ほんの一瞬でも僕には長い時間に感じて慌てて離れようとしたら、唇をべろんっと舐められた。

「―――っ!?」

だらしなく落ちていた左腕が僕の腰に回って、寝起きとは思えないほどの力で引き寄せられる。
ばっちり開いた目が狸寝入りだと教えてくれて、口を金魚のように開け閉めすることしかできない。

「いいいいいいいつからっ!?」
「最初っからだな」
「か、神楽ちゃんは寝てたって!」
「これなーんだ」

ソファと背中の間から取り出された赤い箱。
うちのゴミ箱にはいつだって入っているその箱は、神楽ちゃんの好きな酢昆布。

まさか、まさか。

「買収しました」

てへぺろとかわいくない表情で、怒りすら涌いてくる。
神楽ちゃんの演技に騙された…。

うな垂れる僕の唇に、上体を少し起こした銀さんが口付けてご機嫌を治せと告げてくる。

「不安はねーけど不満はあったから、神楽が言ったことはあながち間違いじゃねぇよ」
「え?」
「新八の気持ちを疑ったことはねぇけど、求めてほしいと思ってんのは事実だ。
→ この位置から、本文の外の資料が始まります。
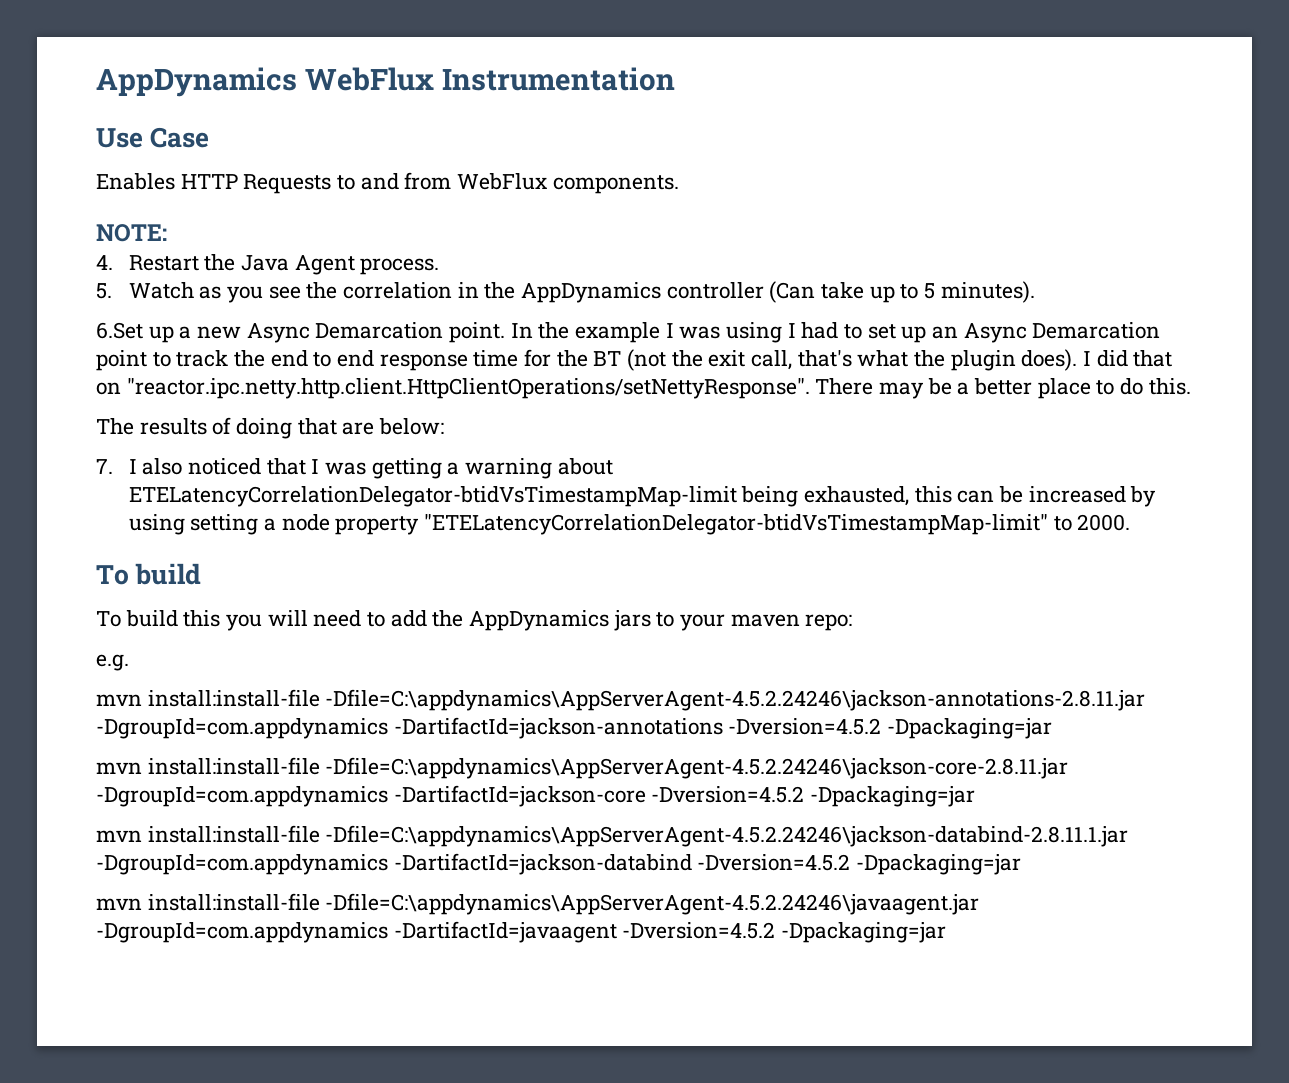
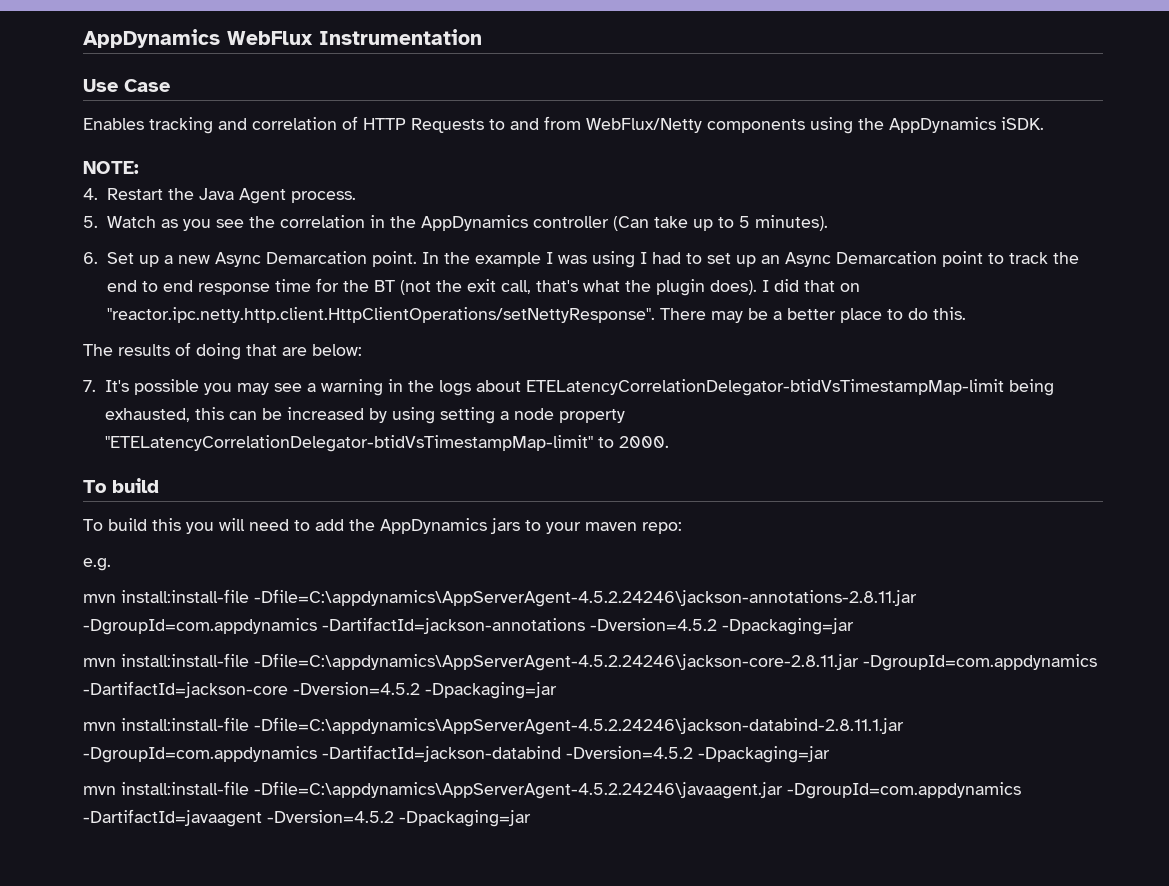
- Enables HTTP Requests to and from WebFlux components.
+ Enables tracking and correlation of HTTP Requests to and from WebFlux/Netty components using the AppDynamics iSDK.
- 6.Set up a new Async Demarcation point.
+ 6. Set up a new Async Demarcation point.
- 7. I also noticed that I was getting a warning about ETELatencyCorrelationDelegator-btidVsTimestampMap-limit being exhausted, this can be increased by using setting a node property "ETELatencyCorrelationDelegator-btidVsTimestampMap-limit" to 2000.
+ 7. It's possible you may see a warning in the logs about ETELatencyCorrelationDelegator-btidVsTimestampMap-limit being exhausted, this can be increased by using setting a node property "ETELatencyCorrelationDelegator-btidVsTimestampMap-limit" to 2000.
だからちょっと試してみた。神楽も欲求不満解消して仕事探しに行くんなら手伝ってやるってさ。いい娘だろ?」
「神楽ちゃん…」

僕らのこと理解しすぎだよ。
でも、そんな神楽ちゃんがいるからこそ、お互いの気持ちを知ることができた。
焼肉は無理でも、からあげくらいならなんとかなるかな。
今晩はお礼に僕のを一つあげよう。

「で?」
「はい?」
「もう満足?」

僕が触れた唇を指でなぞられ、かっと体が熱くなる。
恥ずかしい。穴があったら入りたい。
なのに銀さんの腕は僕を離そうとはしてくれない。

「新八」

視線が答えを求めている。

ああ、まただ。
自分から頑張るって決意したところだっていうのに、銀さんから助け舟を出してもらってるんだから。

これ以上甘えることはできない。

起き上がった銀さんの首に両腕を回して、ぎゅうっと強く抱きつく。

「銀さん…」
「ん?」

甘い声。
優しい手つきで髪を撫でられる。

お昼まではまだ時間もある。
ゆっくり、一つずつお願いしよう。

今まで言えなかった、僕の望みを叶えてもらうために。